Malta’s maritime sector can only move forward if the country delineates a “clear vision and strategy” that allows operators to market themselves and the jurisdiction strongly, according to the Malta Maritime Forum.

In a press release outlining the main themes emerging from its recent annual general assembly, the MMF said it agrees on the need for better long-term strategic planning and the upholding of high governance and operating standards in the face of huge international challenges and competition.

Addressing members during the meeting, chairman Godwin Xerri outlined the key policy priorities for the Malta Maritime Forum:

  1. The development of a National Maritime Strategy
  2. The setting up of a maritime court
  3. The detachment of Maritime Malta from Transport Malta
  4. The enactment of the necessary regulations to lay down standards for shipping agents

Mr Xerri expressed hope that the administrative framework to develop a national maritime strategy will be put in place without further unnecessary delay.

He also announced that Government is working and consulting with the MMF to create a public-private work group that would be responsible to undertake the necessary consultations across the whole industry before articulating the strategy to guide economic operators over the next decade or beyond.

“The Forum will strive to be at the forefront of this activity and to create mechanisms to cover all sectors of this industry,” said Mr Xerri, “because we know that attracting new investment and business lines entails strong marketing and a clear vision and strategy as to where we need to get”.

With regards to the setting up of a dedicated maritime authority and the promulgation of the Ship Agency Regulations, Mr Xerri recognised that these were challenging goals which were not helped by sudden changes at the Ministerial level and the continuous changes within the authority.

He said that the MMF shall continue to elaborate on the benefits of these objectives with the new incumbents, because it believes that through constructive dialogue “the right formula can be found to attain these strategic intents.”

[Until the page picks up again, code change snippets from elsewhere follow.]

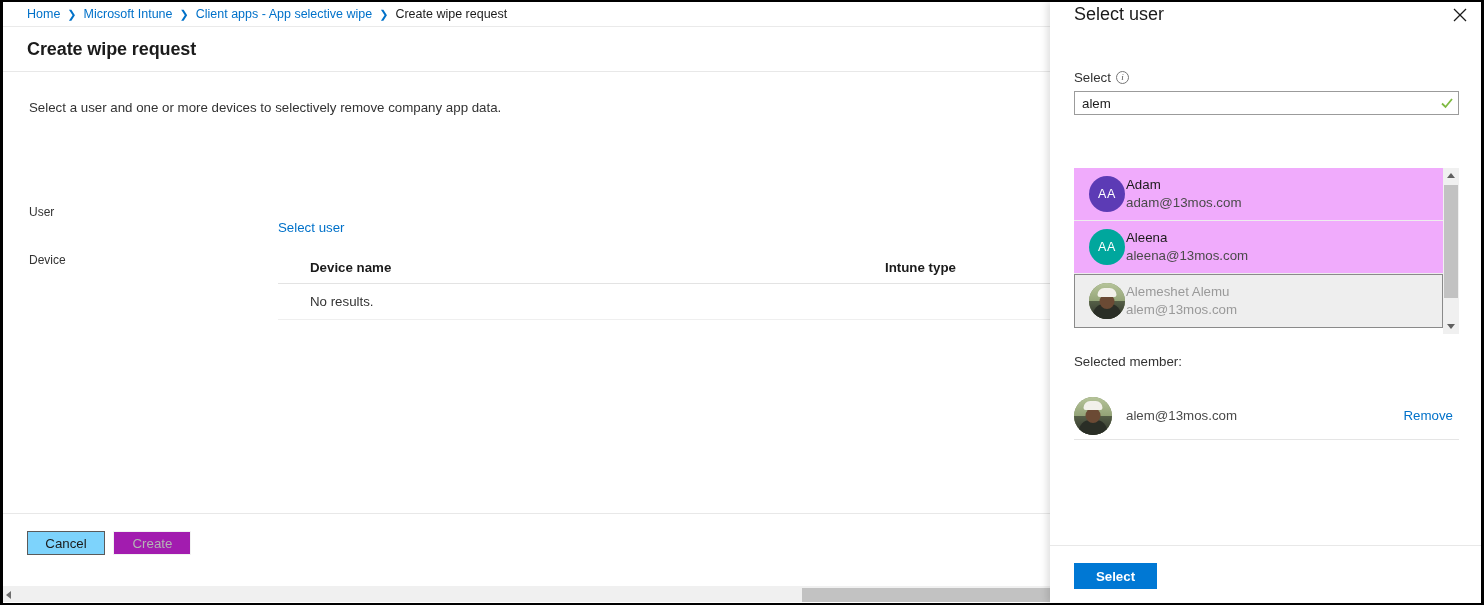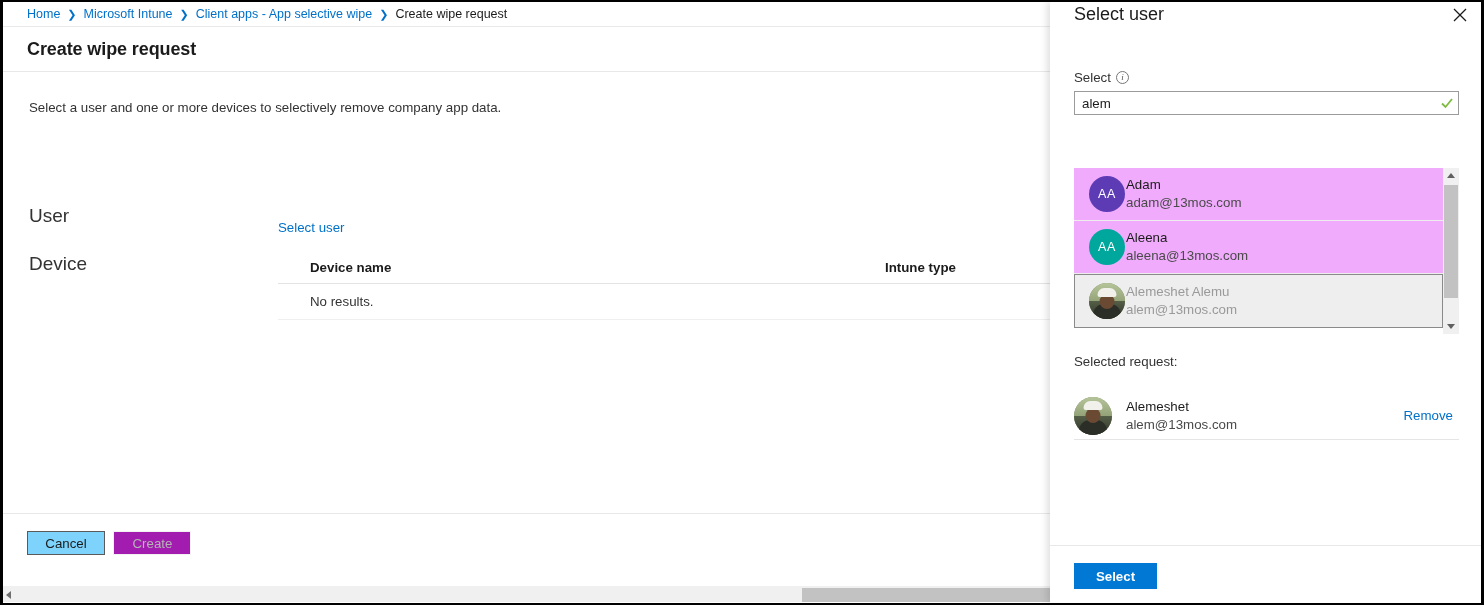--- a/index.html
+++ b/index.html
@@ -66,21 +66,21 @@
     padding: 0 24px;
   }
   #intro-text {
     position: absolute;
     left: 26px; top: 28px;
     font-size: 13.3px;
     color: #333333;
   }
   .form-label {
     position: absolute;
-    font-size: 19px;
+    font-size: 12px;
     color: #333333;
   }
   #label-user { left: 26px; top: 133px; }
   #label-device { left: 26px; top: 181px; }
   #select-user-link {
     position: absolute;
     left: 275px; top: 148px;
     font-size: 13.3px;
     color: #0071c9;
     cursor: pointer;
@@ -530,32 +530,31 @@
 
         </div>
 
         <div id="list-scrollbar">
           <div class="sb-arrow up"></div>
           <div id="list-scroll-thumb"></div>
           <div class="sb-arrow down"></div>
         </div>
       </div>
 
-      <div id="selected-member-label">Selected request:</div>
+      <div id="selected-member-label">Selected member:</div>
 
       <div id="selected-member-row">
         <div class="avatar photo">
           <span class="ph-sky"></span>
           <span class="ph-ground"></span>
           <span class="ph-body"></span>
           <span class="ph-face"></span>
           <span class="ph-hat"></span>
         </div>
         <div class="r-text">
-          <div class="r-name">Alemeshet</div>
           <div class="r-mail">alem@13mos.com</div>
         </div>
         <div id="remove-link">Remove</div>
       </div>
 
     </div>
 
     <div id="panel-footer">
       <button class="btn" id="select-button">Select</button>
     </div>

The Forum chairman said that “the Maltese maritime industry is part of an international industry in which we have to compete, innovate and focus. Those of us who are directly involved know what strong competitive challenges we face continuously from other jurisdictions. Our ports are facing challenges from neighbouring non-EU ports which are not constrained by regulations that impede growth.

“Once again, I reiterate the importance of a clear vision and a realistic strategy, especially because our position is strengthened by the presence of prime stakeholders who, notwithstanding our geographical limitations, stand out exceptionally even at international levels. We are endowed with a surrounding sea that holds huge potential for blue economy activities that can be developed without harming the environment. We have the highest of professional educational entities that are willing and able to train our future generation to take this industry to levels higher than what we have achieved so far,” concluded the MMF Chairman.

The MMF annual general assembly, which took place on 17th May, was further addressed by the Forum CEO, Kevin J. Borg, and two guest speakers – Kenneth Farrugia, CEO of Bank of Valletta and Col Mark Mallia, CEO of Transport Malta.

The latter declared his commitment to work closely with the maritime community and said that “Transport Malta’s ongoing maritime projects are significantly enhancing our infrastructure, solidifying Malta’s status as a key leader in the maritime industry.”

On his part, Mr Kenneth Farrugia outlined the latest initiatives undertaken by Bank of Valletta to facilitate business and enhance banking relationships with maritime clients. He praised the Malta Maritime Forum for its work and for organising a a full-day training seminar for the bank’s executives last February with the aim of enhancing mutual understanding between the two highly regulated industries. He underlined the importance of maritime operators embracing ESG practices for both competitiveness and regulatory purposes especially those which engage with gatekeepers at an international stage.